> **ASSIGNMENT**: Exact copies of the lines below, from the one with "color: #a16207 ->" up to and including the one with "padding: 2px 10px", are what this calls for; leave out pictures.

> **SUPPLIED DATA**:
......

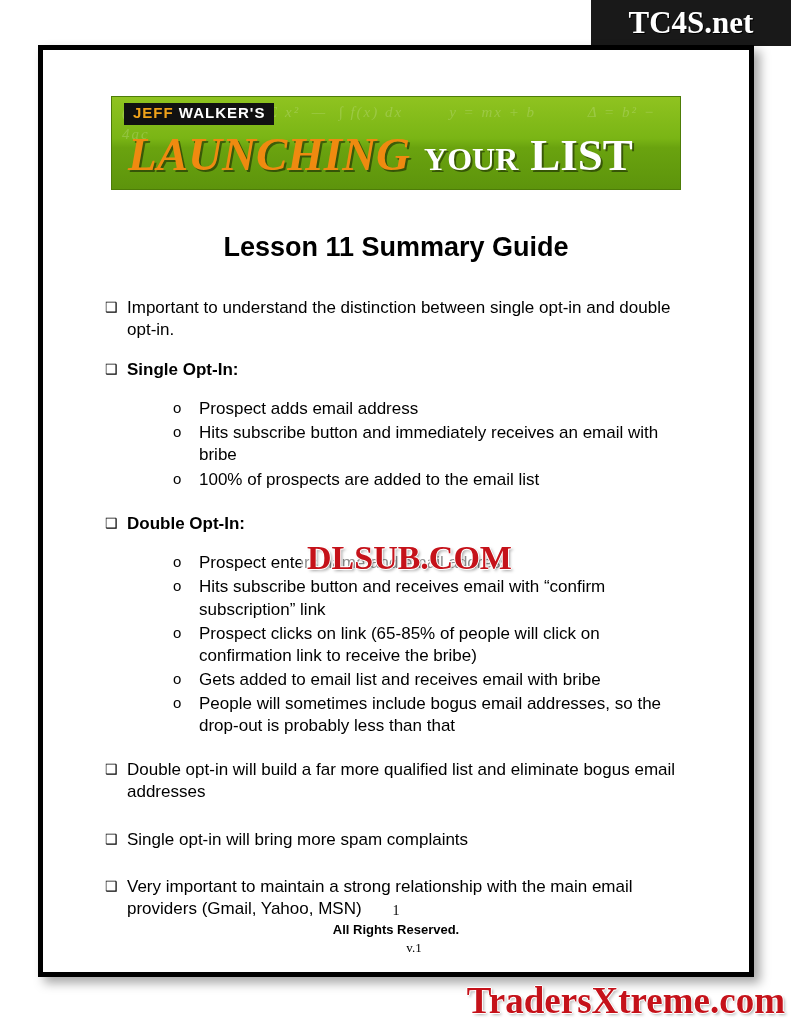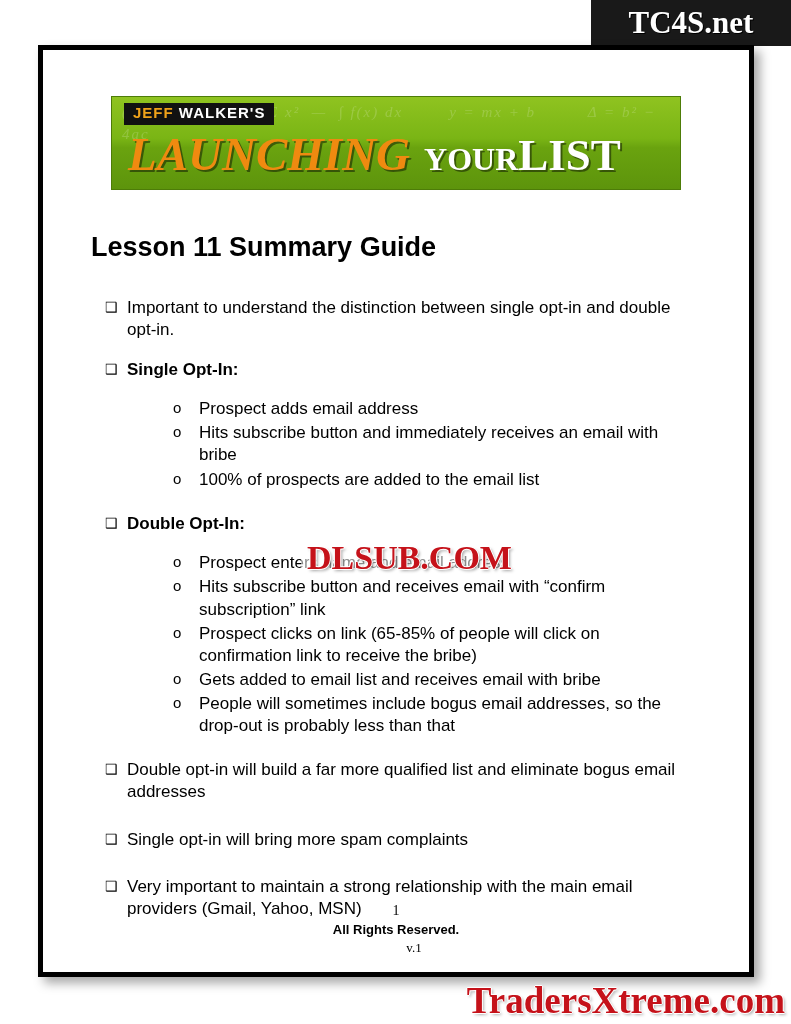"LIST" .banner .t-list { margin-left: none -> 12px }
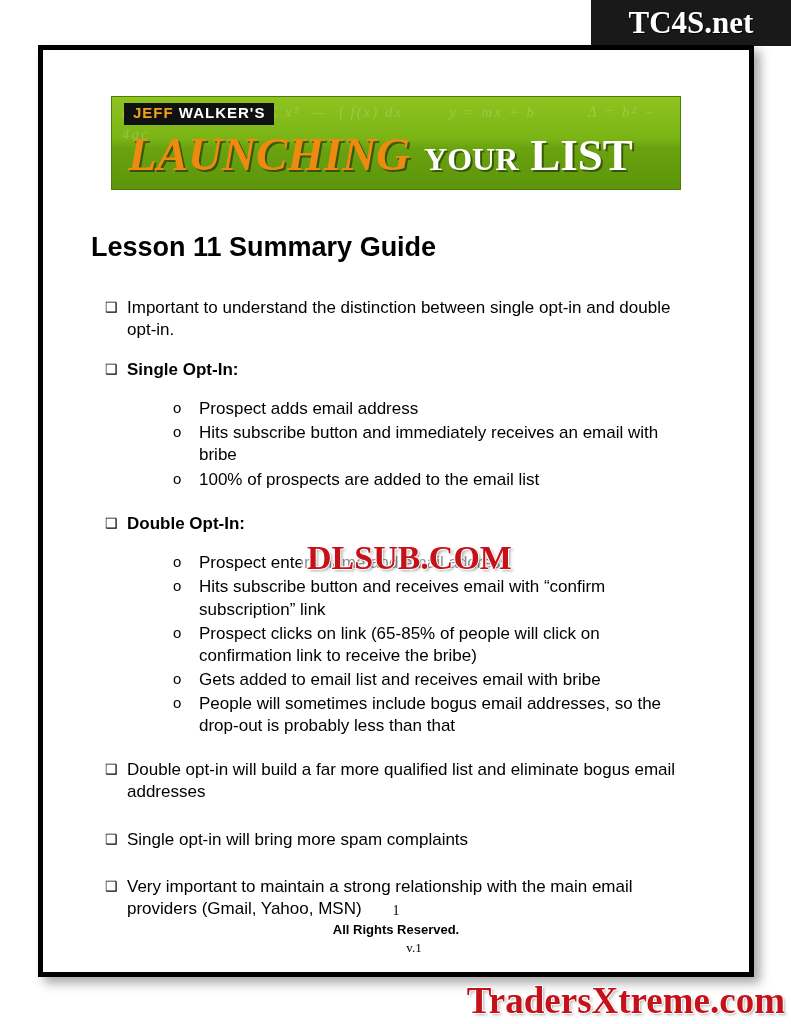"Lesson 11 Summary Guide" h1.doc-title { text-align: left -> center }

......

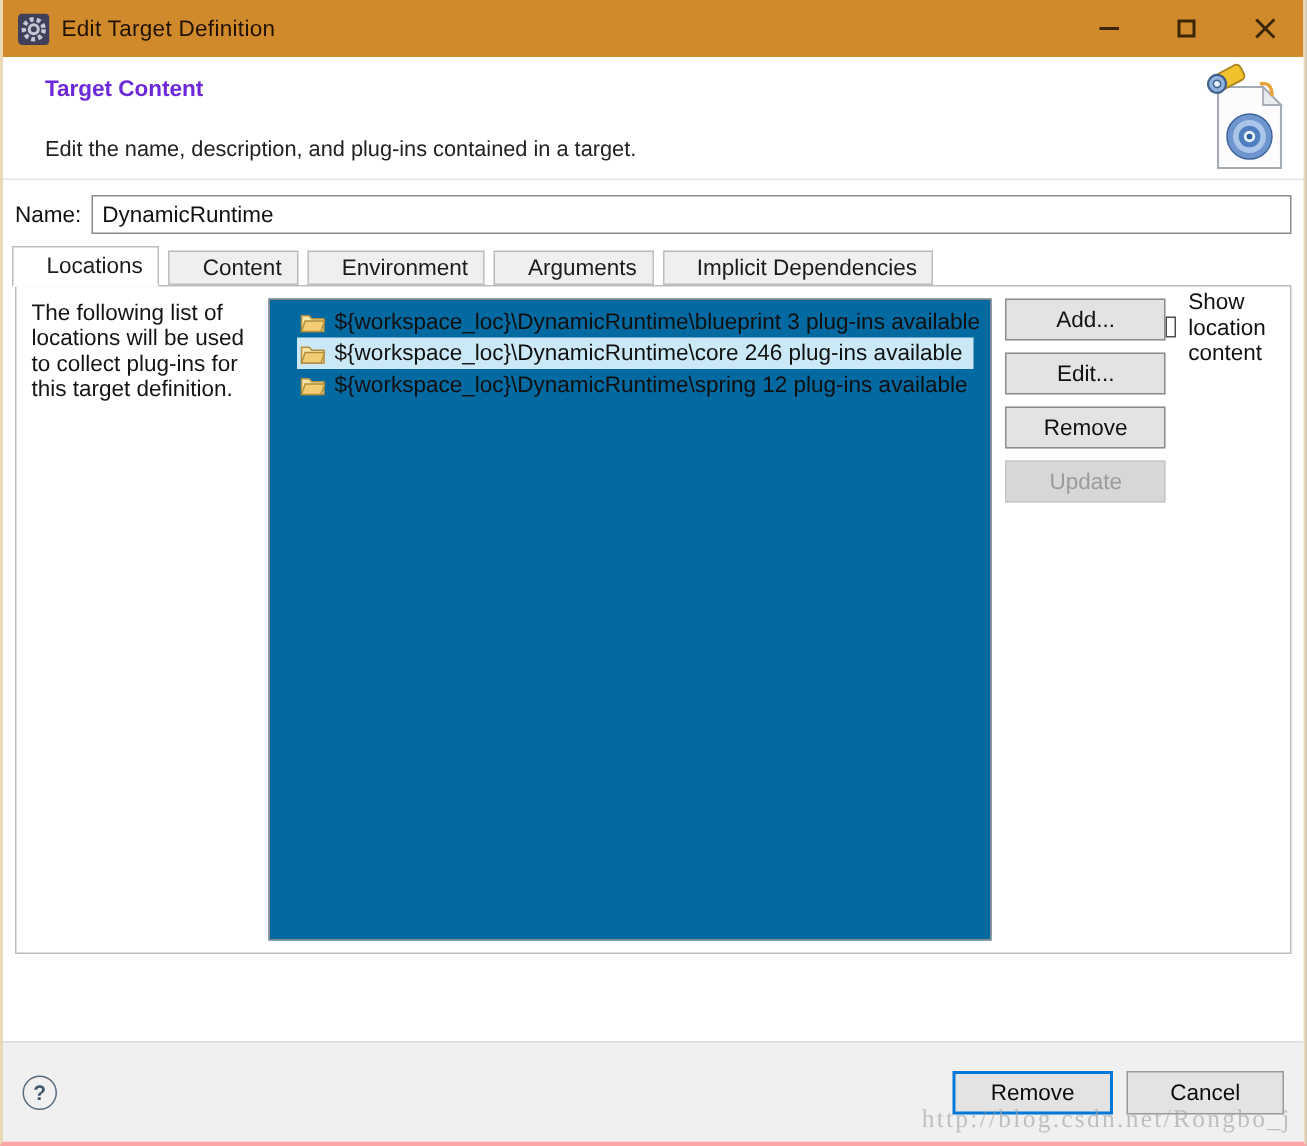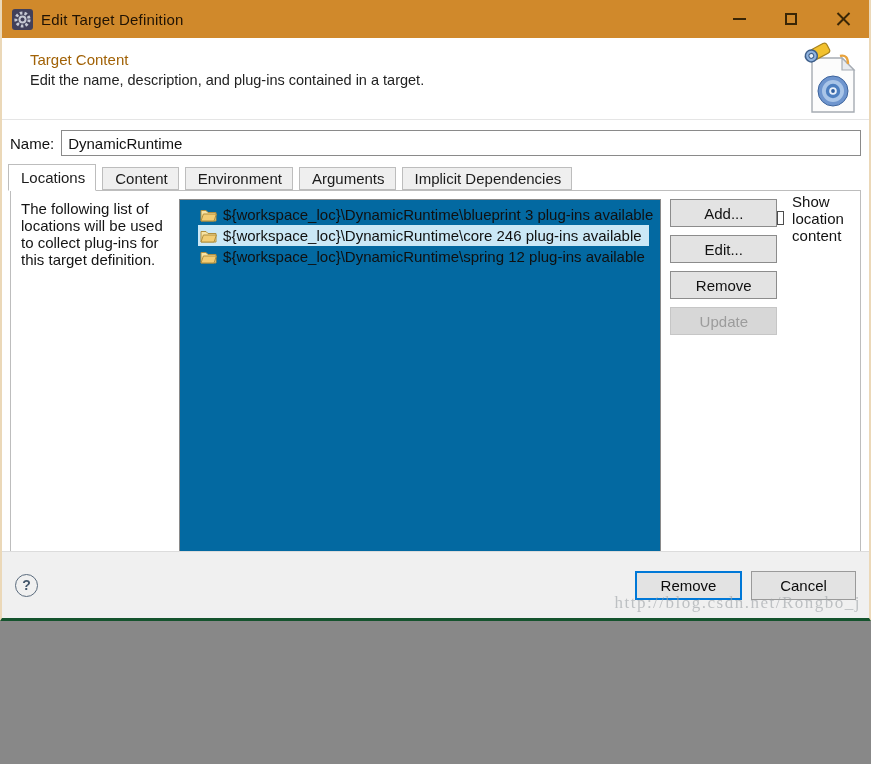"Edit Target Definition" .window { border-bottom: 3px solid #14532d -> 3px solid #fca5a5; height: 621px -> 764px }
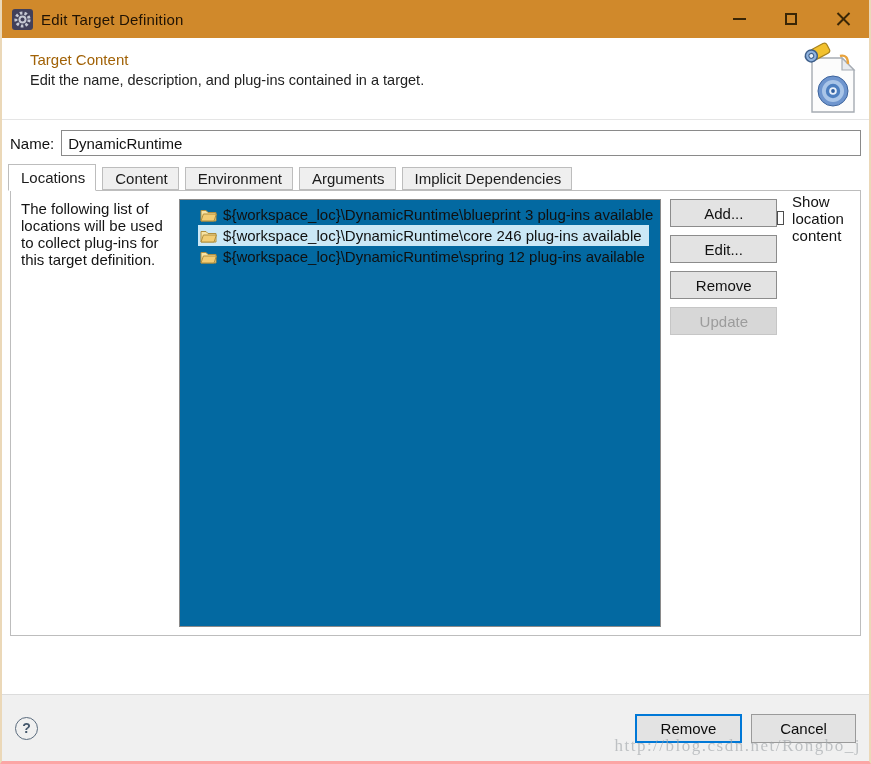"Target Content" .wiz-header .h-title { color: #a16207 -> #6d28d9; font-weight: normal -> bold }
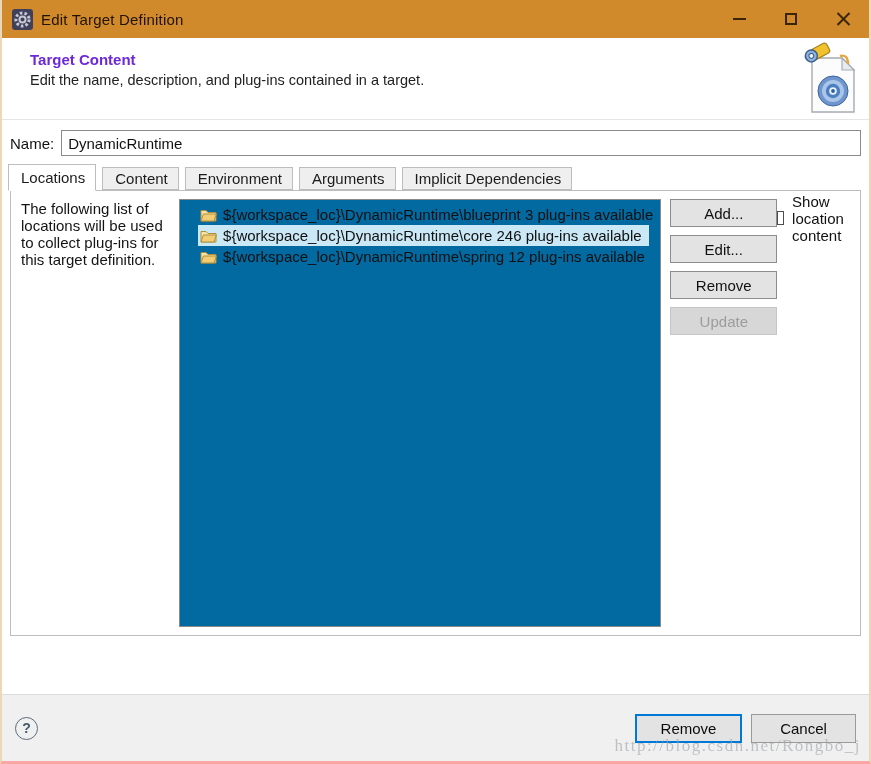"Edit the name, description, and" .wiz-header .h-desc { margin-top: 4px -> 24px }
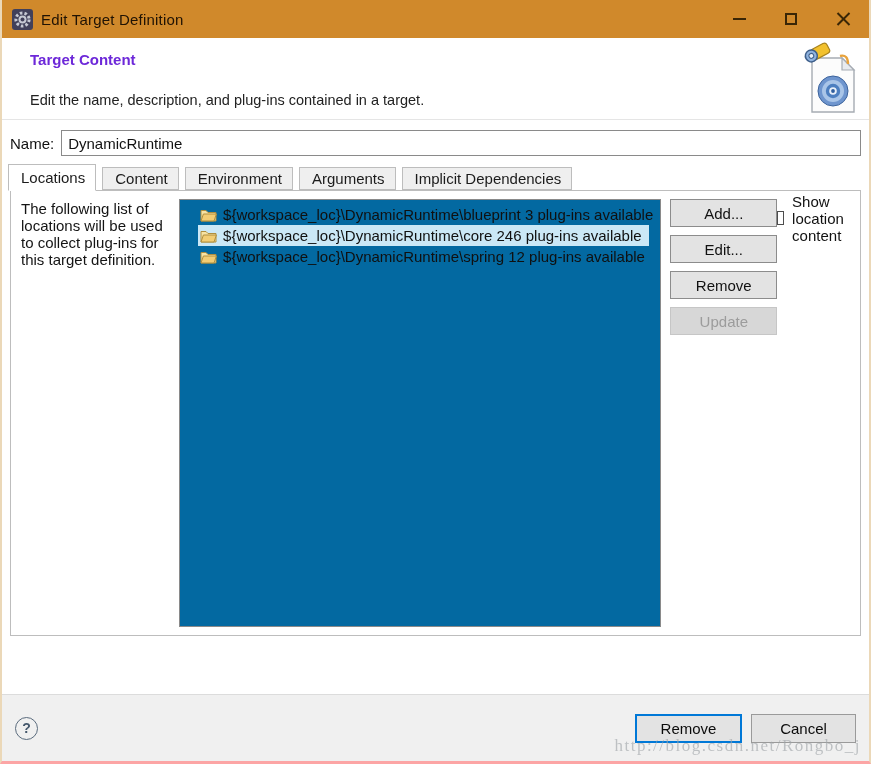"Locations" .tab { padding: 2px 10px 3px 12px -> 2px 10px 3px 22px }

......

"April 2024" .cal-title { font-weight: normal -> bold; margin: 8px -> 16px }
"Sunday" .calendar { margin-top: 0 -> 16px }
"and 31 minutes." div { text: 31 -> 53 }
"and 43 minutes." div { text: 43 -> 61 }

......

> **COMPLETED TASK**:
"Target Content" .wiz-header .h-title { color: #a16207 -> #6d28d9; font-weight: normal -> bold }
"Edit the name, description, and" .wiz-header .h-desc { margin-top: 4px -> 24px }
"Locations" .tab { padding: 2px 10px 3px 12px -> 2px 10px 3px 22px }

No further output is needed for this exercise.